# 520 hard first start of the season



## mjbjg (Feb 9, 2018)

My Honda 520 snowblower is experiencing the typical problem with not starting the first time I try to use it this season. I want to spray some carburetor cleaner into it to get it running. Why does Honda make it so difficult to access the carburetor? After I take the housing off, everything (including gas line clamps) are located so that you cannot access them. Any advise? I hate to spend $70 for a simple fix I can normally do myself. This makes me want to buy a Toro.


----------



## Dannoman (Jan 16, 2018)

How old is the gas in your machine? If it's really old, drain it and then add some fresh gas. That might do it. Another thing: Do you have a shutoff valve? Maybe it's still in the off position from when you used it last. That would explain a no start. It does sometimes happen.


----------



## Kiss4aFrog (Nov 3, 2013)

:welcome: To SBF mjbjg

I feel your pain. I have a Troy that has a plastic cover and to get to the carb or especially the starter you feel you're disassembling the whole machine.

Do you drain the fuel out at the end of the season or store it with fuel in it ?? Do you use stabilizer in the fuel ??


----------



## CalgaryPT (Dec 7, 2016)

Dannoman said:


> How old is the gas in your machine? If it's really old, drain it and then add some fresh gas. That might do it. Another thing: Do you have a shutoff valve? Maybe it's still in the off position from when you used it last. That would explain a no start. It does sometimes happen.


That valve has been the death of many of us. We all forget it sometimes.


----------



## Freezn (Mar 1, 2014)

mjbjg said:


> This makes me want to buy a Toro.


Sorry to say that all single stage snowblowers (including Toro) require the removal of outer plastic shrouds to access engine components. It's not that difficult.
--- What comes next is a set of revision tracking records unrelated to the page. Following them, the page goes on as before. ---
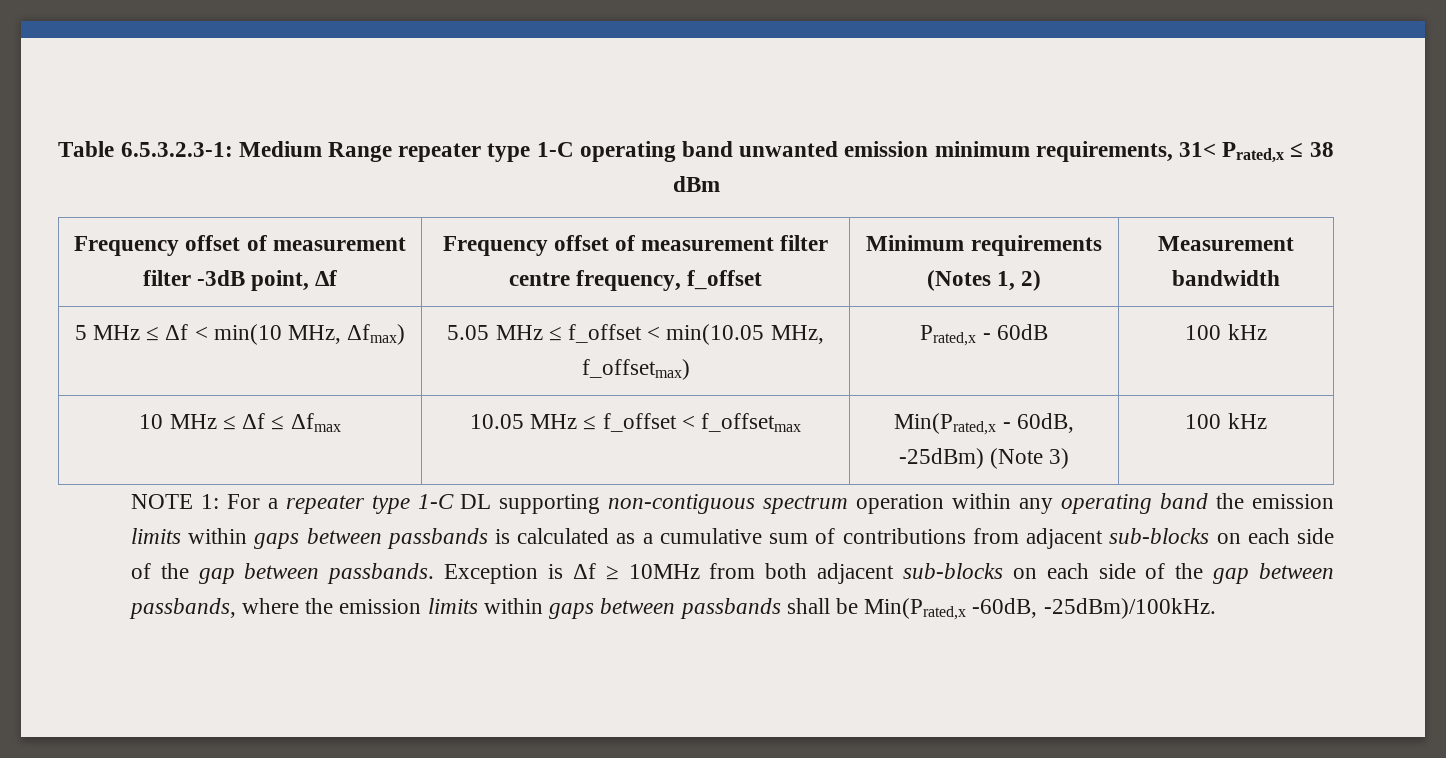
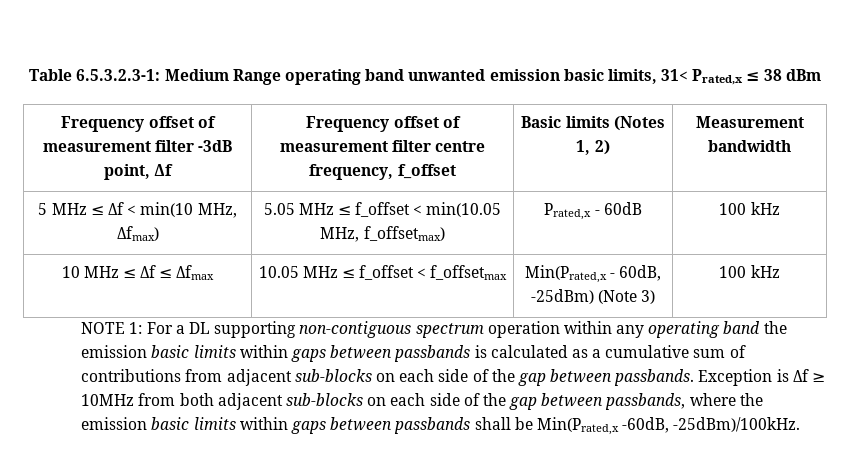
- Table 6.5.3.2.3-1: Medium Range repeater type 1-C operating band unwanted emission minimum requirements, 31< Prated,x ≤ 38 dBm
+ Table 6.5.3.2.3-1: Medium Range operating band unwanted emission basic limits, 31< Prated,x ≤ 38 dBm
- Frequency offset of measurement filter -3dB point, Δf | Frequency offset of measurement filter centre frequency, f_offset | Minimum requirements (Notes 1, 2) | Measurement bandwidth
+ Frequency offset of measurement filter -3dB point, Δf | Frequency offset of measurement filter centre frequency, f_offset | Basic limits (Notes 1, 2) | Measurement bandwidth
- NOTE 1: For a repeater type 1-C DL supporting non-contiguous spectrum operation within any operating band the emission limits within gaps between passbands is calculated as a cumulative sum of contributions from adjacent sub-blocks on each side of the gap between passbands.
+ NOTE 1: For a DL supporting non-contiguous spectrum operation within any operating band the emission basic limits within gaps between passbands is calculated as a cumulative sum of contributions from adjacent sub-blocks on each side of the gap between passbands.
- Exception is Δf ≥ 10MHz from both adjacent sub-blocks on each side of the gap between passbands, where the emission limits within gaps between passbands shall be Min(Prated,x -60dB, -25dBm)/100kHz.
+ Exception is Δf ≥ 10MHz from both adjacent sub-blocks on each side of the gap between passbands, where the emission basic limits within gaps between passbands shall be Min(Prated,x -60dB, -25dBm)/100kHz.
Remove 3 bolts connecting the upper chute to the chute base, and four screws connecting the plastic shroud to the frame. Lift up the shroud and you have full access to the engine. The beauty of Honda snowblowers is they have a fuel drain built right into the carb. If you notice on the left side of the shroud just below the ignition key, there's a small hole leading to a screw on the carb with a small clear hose attached. That small screw is your fuel drain and can be accessed without removing ANY parts with a long handled flat blade screwdriver. At the end of the season, start up your machine and let it run for a couple minutes, then turn the fuel shut-off valve to the OFF position. Once the machine stops running (from lack of fuel), and with the fuel valve still in the OFF position, turn the drain screw on the carb 4-5 turns counterclockwise which will open the fuel drain on the carb and empty any remaining fuel in the carb bowl. Let it drain until it stops dripping then tighten the drain screw clockwise until lightly snug. Leave the machine with the fuel supply shut-off valve in the OFF position until you're ready to start the machine the following season (preferable a few weeks ahead of the first storm). With fresh gas in the tank it should start within 2-3 pulls.
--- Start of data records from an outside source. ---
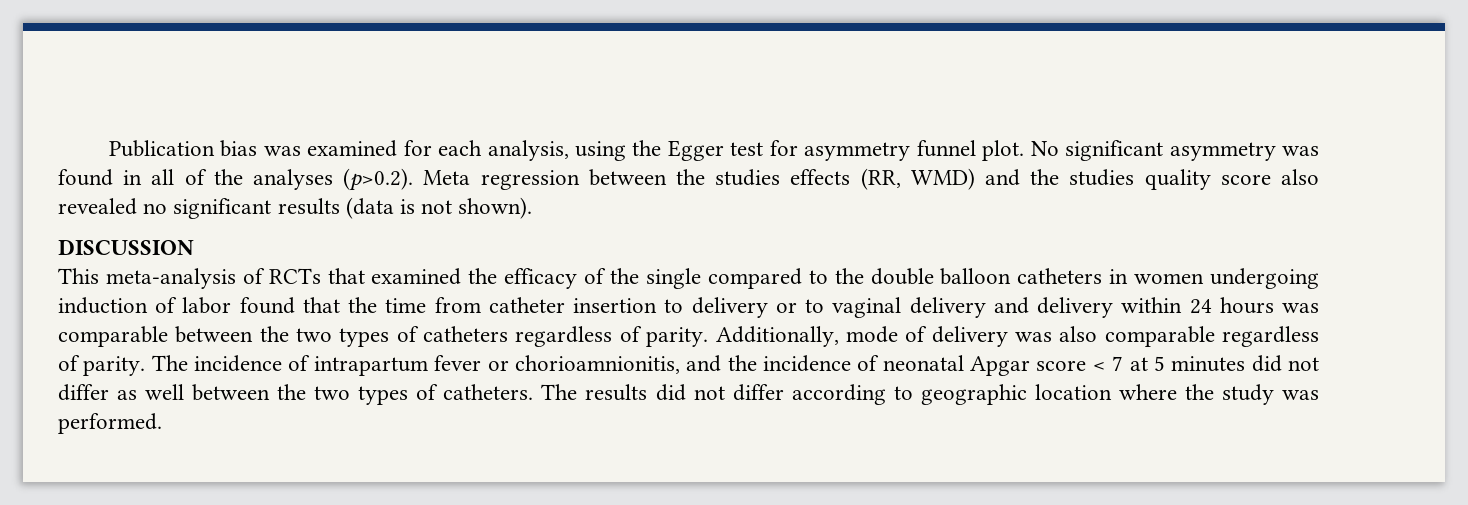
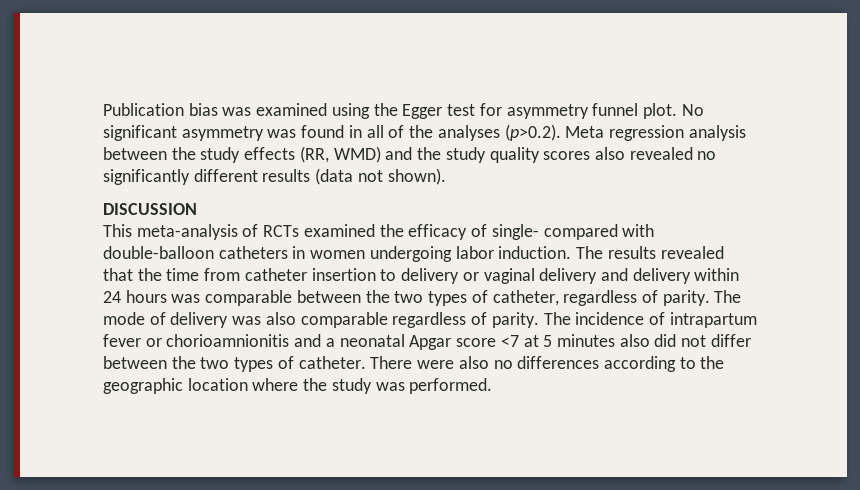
- Publication bias was examined for each analysis, using the Egger test for asymmetry funnel plot.
+ Publication bias was examined using the Egger test for asymmetry funnel plot.
- No significant asymmetry was found in all of the analyses (p>0.2). Meta regression between the studies effects (RR, WMD) and the studies quality score also revealed no significant results (data is not shown).
+ No significant asymmetry was found in all of the analyses (p>0.2). Meta regression analysis between the study effects (RR, WMD) and the study quality scores also revealed no significantly different results (data not shown).
- This meta-analysis of RCTs that examined the efficacy of the single compared to the double balloon catheters in women undergoing induction of labor found that the time from catheter insertion to delivery or to vaginal delivery and delivery within 24 hours was comparable between the two types of catheters regardless of parity. Additionally, mode of delivery was also comparable regardless of parity.
+ This meta-analysis of RCTs examined the efficacy of single- compared with double-balloon catheters in women undergoing labor induction. The results revealed that the time from catheter insertion to delivery or vaginal delivery and delivery within 24 hours was comparable between the two types of catheter, regardless of parity. The mode of delivery was also comparable regardless of parity.
- The incidence of intrapartum fever or chorioamnionitis, and the incidence of neonatal Apgar score < 7 at 5 minutes did not differ as well between the two types of catheters. The results did not differ according to geographic location where the study was performed.
+ The incidence of intrapartum fever or chorioamnionitis and a neonatal Apgar score <7 at 5 minutes also did not differ between the two types of catheter. There were also no differences according to the geographic location where the study was performed.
Rather than disassembling the machine to access the carb, sometimes you can clean a clogged carb on the HS520 by "back-flushing" the carb. To do this, simply turn the fuel supply valve to the OFF position, take your long handled flat blade screwdriver and open the carb drain bolt 4-5 turns. Take a can of aerosol carburetor cleaner (CRC, Gumout, Gunk, B-12, etc) and insert the little red discharge straw into the spray can nozzle. Then take the end of the red straw and insert it into the little clear fuel drain hose coming off the carburetor. Spray heavy amounts of carburetor cleaner into the fuel drain hose, then close/tighten the shut-off screw and allow the cleaner to sit in the carburetor for about 15-30 mins. Turn the fuel shut off valve back on, move the ignition key to START, and give it a few pulls and see what happens. As a side note you also spray carburetor cleaner directly into the carb by removing the fuel supply hose, and spraying carburetor spray directly into the carb, but that requires taking the plastic shroud off the machine to access the carburetor. I've owned my HS520 since 2005 and have never had to remove or clean the carburetor in 13 years. I maintain my fuel year round with a double dose of marine grade Sta-Bil and run a few ounces of Seafom through the machine at the end of every season, then drain the carb dry. Starts first pull at the beginning of each season with no problem. Post back and let us know how you made out.


----------



## Motor City (Jan 6, 2014)

I usually just remove the lower black plastic panel, with the on/off switch. Onece you have done it, its not that bad to do. Sometimes I just tilt the machine up and remove the carb bowl and take the jet out and clean it up.


----------



## Blackstar (Dec 27, 2010)

Seafoam...


----------